[Difference listings]

[Start of Attachment]

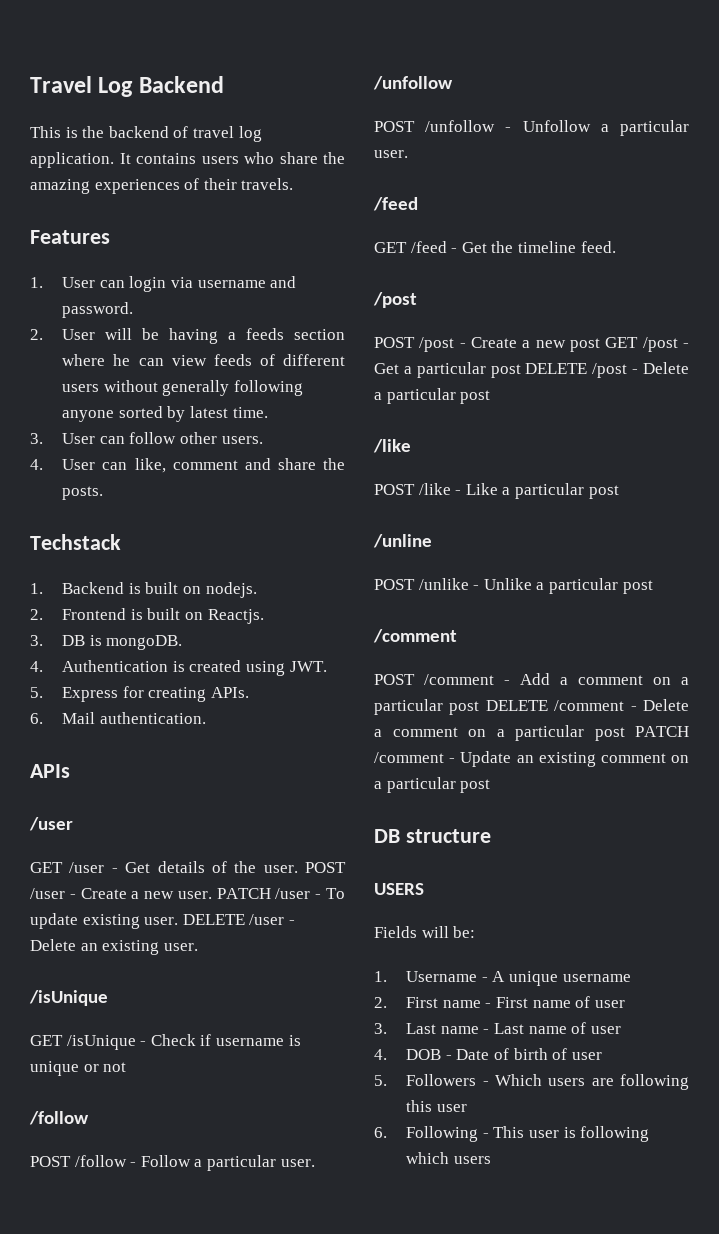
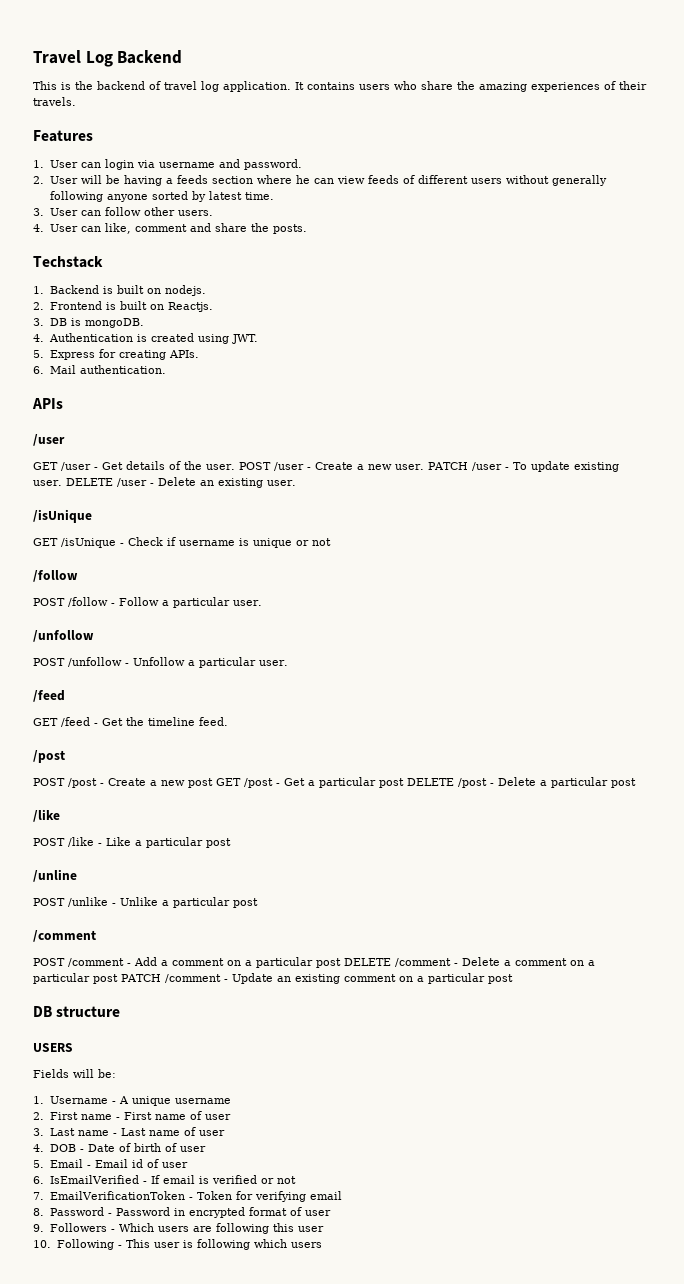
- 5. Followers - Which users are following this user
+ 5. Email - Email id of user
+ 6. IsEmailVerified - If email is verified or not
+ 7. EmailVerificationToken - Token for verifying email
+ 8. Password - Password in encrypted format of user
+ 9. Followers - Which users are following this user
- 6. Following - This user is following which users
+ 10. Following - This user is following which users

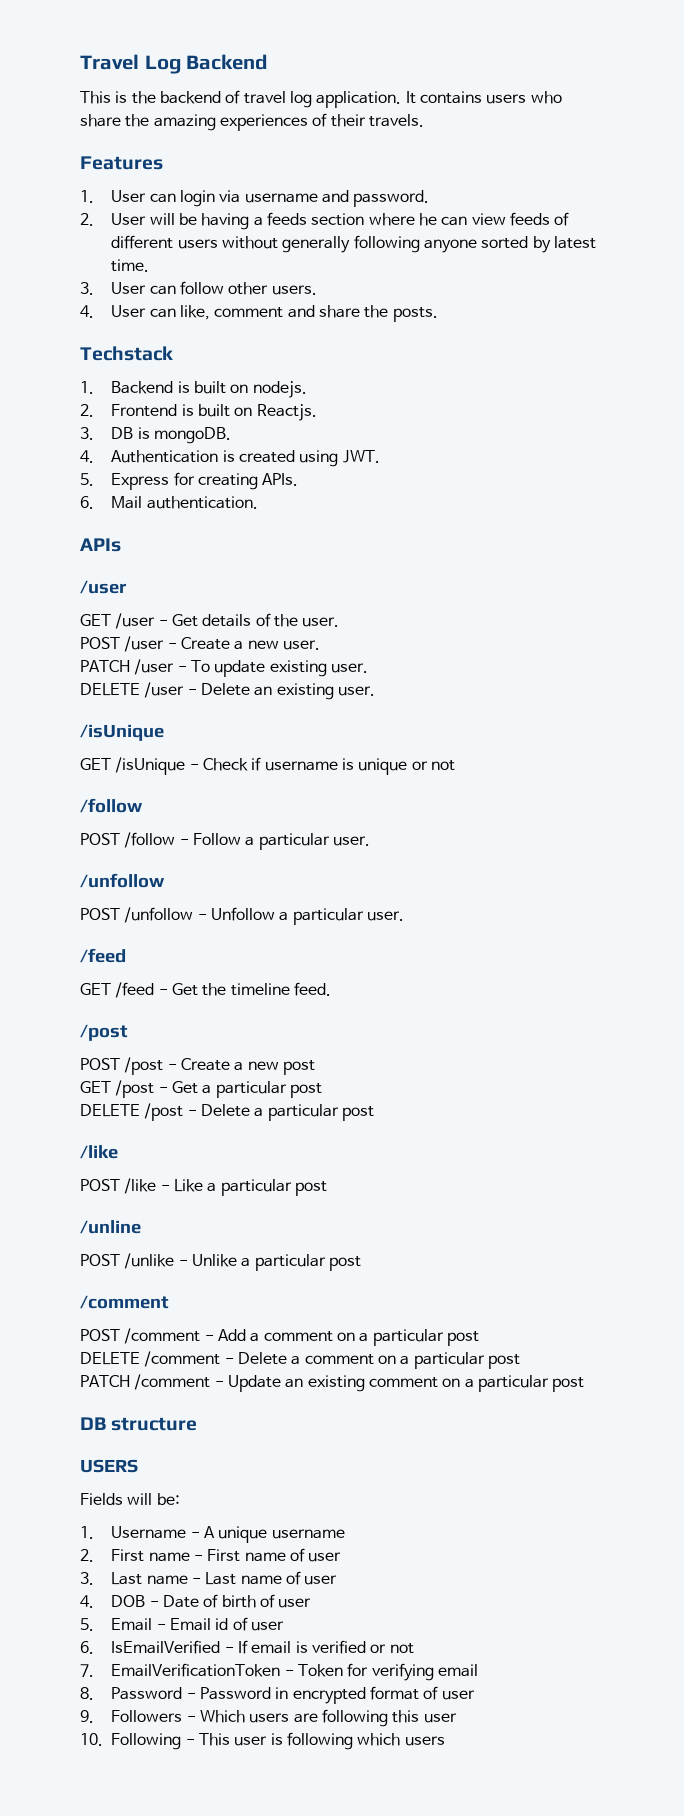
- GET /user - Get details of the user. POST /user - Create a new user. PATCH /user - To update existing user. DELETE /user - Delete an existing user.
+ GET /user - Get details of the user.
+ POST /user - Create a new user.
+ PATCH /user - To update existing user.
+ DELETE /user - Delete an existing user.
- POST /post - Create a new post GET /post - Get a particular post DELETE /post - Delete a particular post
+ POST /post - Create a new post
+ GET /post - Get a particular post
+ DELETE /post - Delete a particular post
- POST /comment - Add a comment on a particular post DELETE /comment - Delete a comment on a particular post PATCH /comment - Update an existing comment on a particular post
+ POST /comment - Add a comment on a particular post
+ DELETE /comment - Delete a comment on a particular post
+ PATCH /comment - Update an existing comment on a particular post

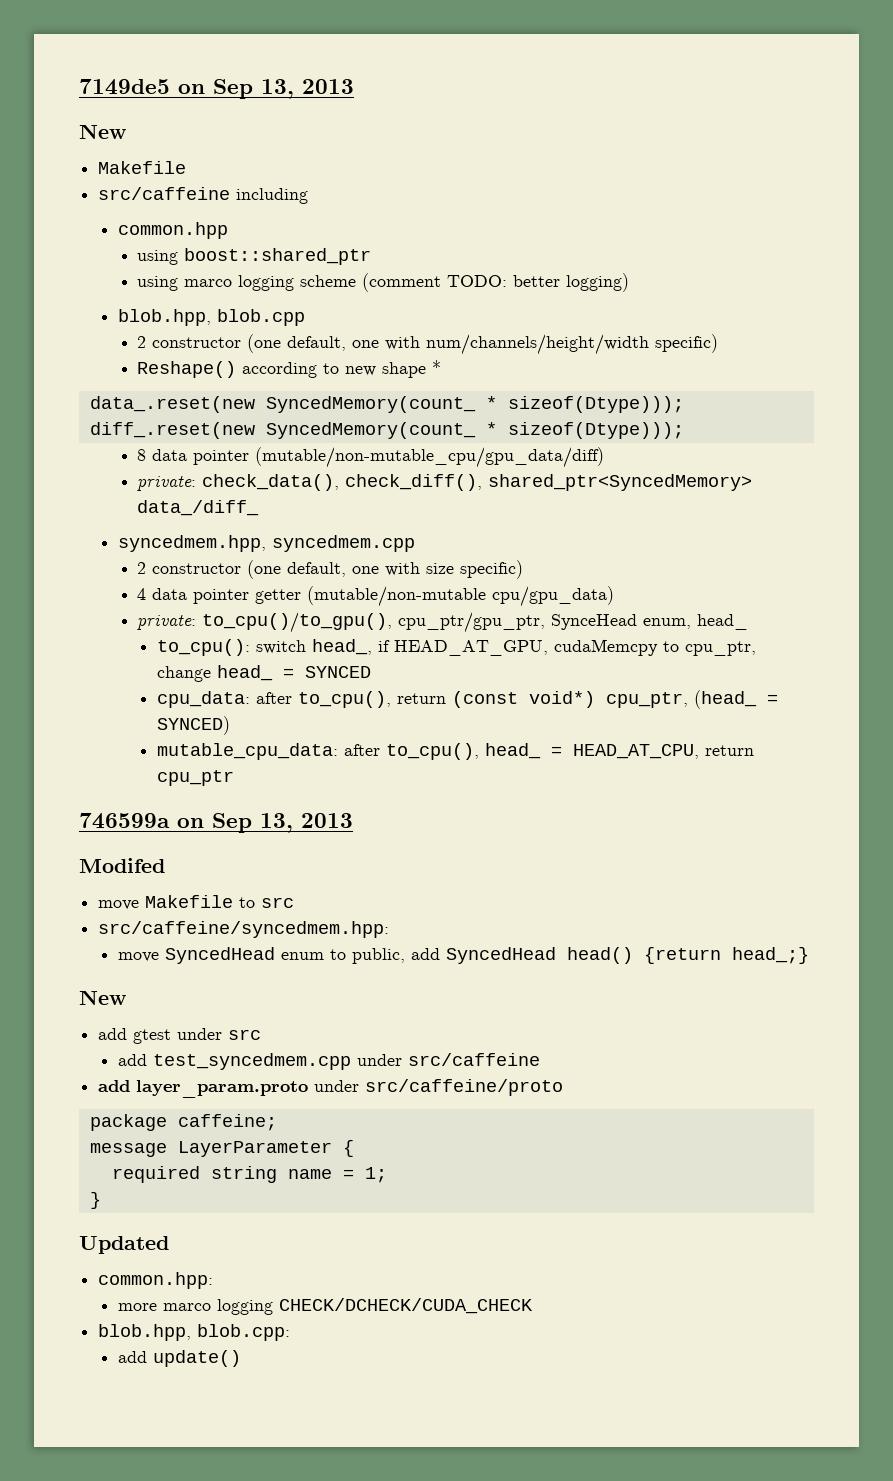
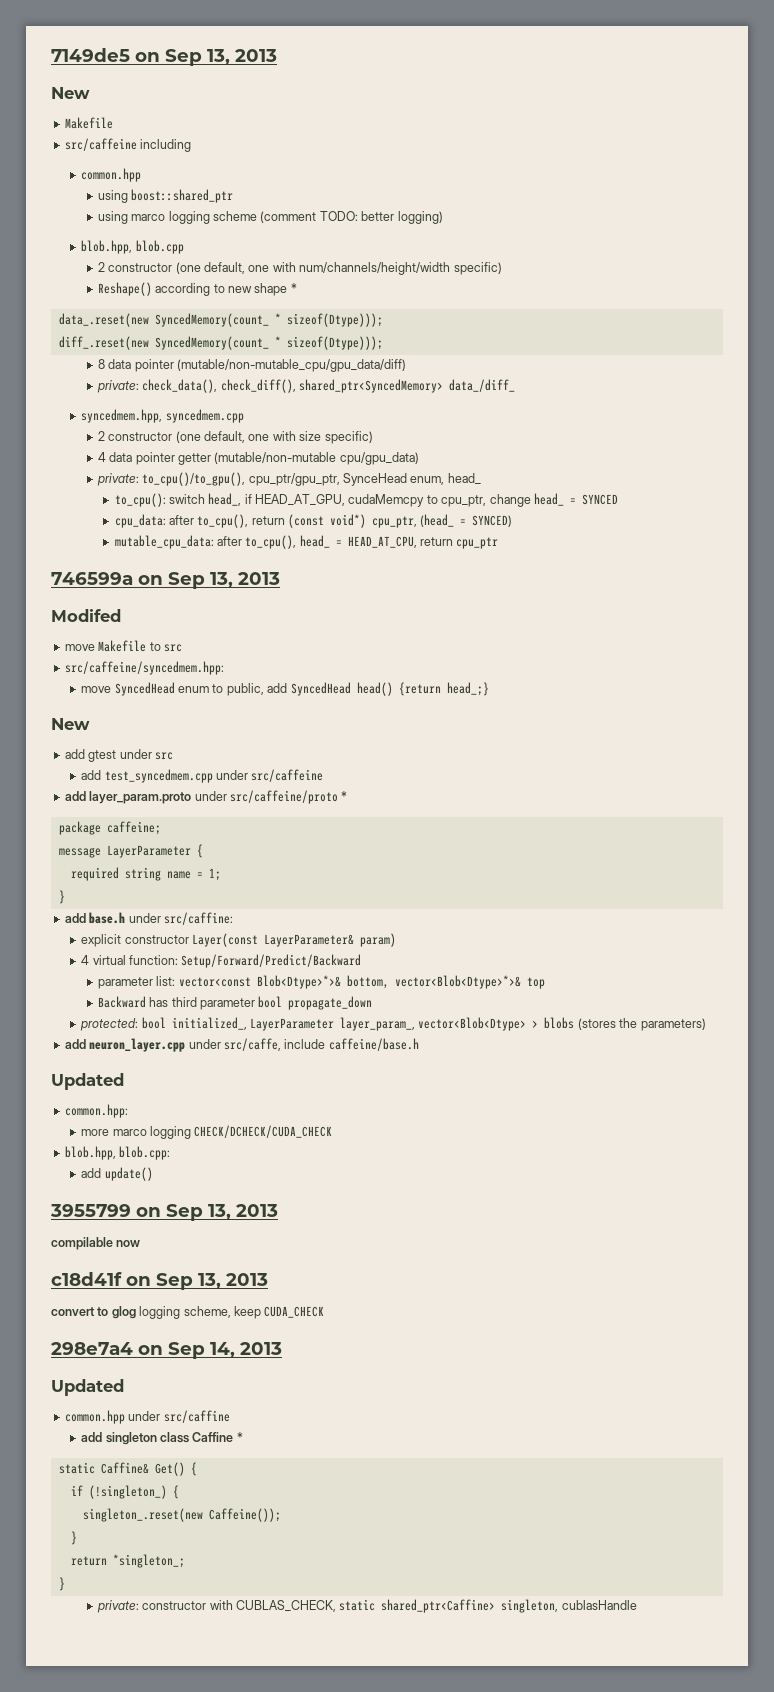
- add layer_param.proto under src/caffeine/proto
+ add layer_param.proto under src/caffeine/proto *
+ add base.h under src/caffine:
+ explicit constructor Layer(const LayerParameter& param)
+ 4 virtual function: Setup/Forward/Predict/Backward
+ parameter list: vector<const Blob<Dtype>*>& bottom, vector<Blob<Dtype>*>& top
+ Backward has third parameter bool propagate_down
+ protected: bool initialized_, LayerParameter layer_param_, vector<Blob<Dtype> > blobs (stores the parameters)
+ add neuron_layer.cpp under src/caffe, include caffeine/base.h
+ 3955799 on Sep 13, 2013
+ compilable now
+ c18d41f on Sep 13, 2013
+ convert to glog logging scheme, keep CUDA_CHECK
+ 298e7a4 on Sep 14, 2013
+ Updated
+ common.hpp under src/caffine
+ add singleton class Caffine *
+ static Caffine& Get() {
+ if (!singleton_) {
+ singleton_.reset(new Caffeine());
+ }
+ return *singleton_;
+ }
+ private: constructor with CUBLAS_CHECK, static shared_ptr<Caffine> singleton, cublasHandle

[End of Attachment]

§ **Your task**
Line by line, transcribe the records exactly, omitting the images.

§ **Solution to this problem**
- 5. Followers - Which users are following this user
+ 5. Email - Email id of user
+ 6. IsEmailVerified - If email is verified or not
+ 7. EmailVerificationToken - Token for verifying email
+ 8. Password - Password in encrypted format of user
+ 9. Followers - Which users are following this user
- 6. Following - This user is following which users
+ 10. Following - This user is following which users

- GET /user - Get details of the user. POST /user - Create a new user. PATCH /user - To update existing user. DELETE /user - Delete an existing user.
+ GET /user - Get details of the user.
+ POST /user - Create a new user.
+ PATCH /user - To update existing user.
+ DELETE /user - Delete an existing user.
- POST /post - Create a new post GET /post - Get a particular post DELETE /post - Delete a particular post
+ POST /post - Create a new post
+ GET /post - Get a particular post
+ DELETE /post - Delete a particular post
- POST /comment - Add a comment on a particular post DELETE /comment - Delete a comment on a particular post PATCH /comment - Update an existing comment on a particular post
+ POST /comment - Add a comment on a particular post
+ DELETE /comment - Delete a comment on a particular post
+ PATCH /comment - Update an existing comment on a particular post

- add layer_param.proto under src/caffeine/proto
+ add layer_param.proto under src/caffeine/proto *
+ add base.h under src/caffine:
+ explicit constructor Layer(const LayerParameter& param)
+ 4 virtual function: Setup/Forward/Predict/Backward
+ parameter list: vector<const Blob<Dtype>*>& bottom, vector<Blob<Dtype>*>& top
+ Backward has third parameter bool propagate_down
+ protected: bool initialized_, LayerParameter layer_param_, vector<Blob<Dtype> > blobs (stores the parameters)
+ add neuron_layer.cpp under src/caffe, include caffeine/base.h
+ 3955799 on Sep 13, 2013
+ compilable now
+ c18d41f on Sep 13, 2013
+ convert to glog logging scheme, keep CUDA_CHECK
+ 298e7a4 on Sep 14, 2013
+ Updated
+ common.hpp under src/caffine
+ add singleton class Caffine *
+ static Caffine& Get() {
+ if (!singleton_) {
+ singleton_.reset(new Caffeine());
+ }
+ return *singleton_;
+ }
+ private: constructor with CUBLAS_CHECK, static shared_ptr<Caffine> singleton, cublasHandle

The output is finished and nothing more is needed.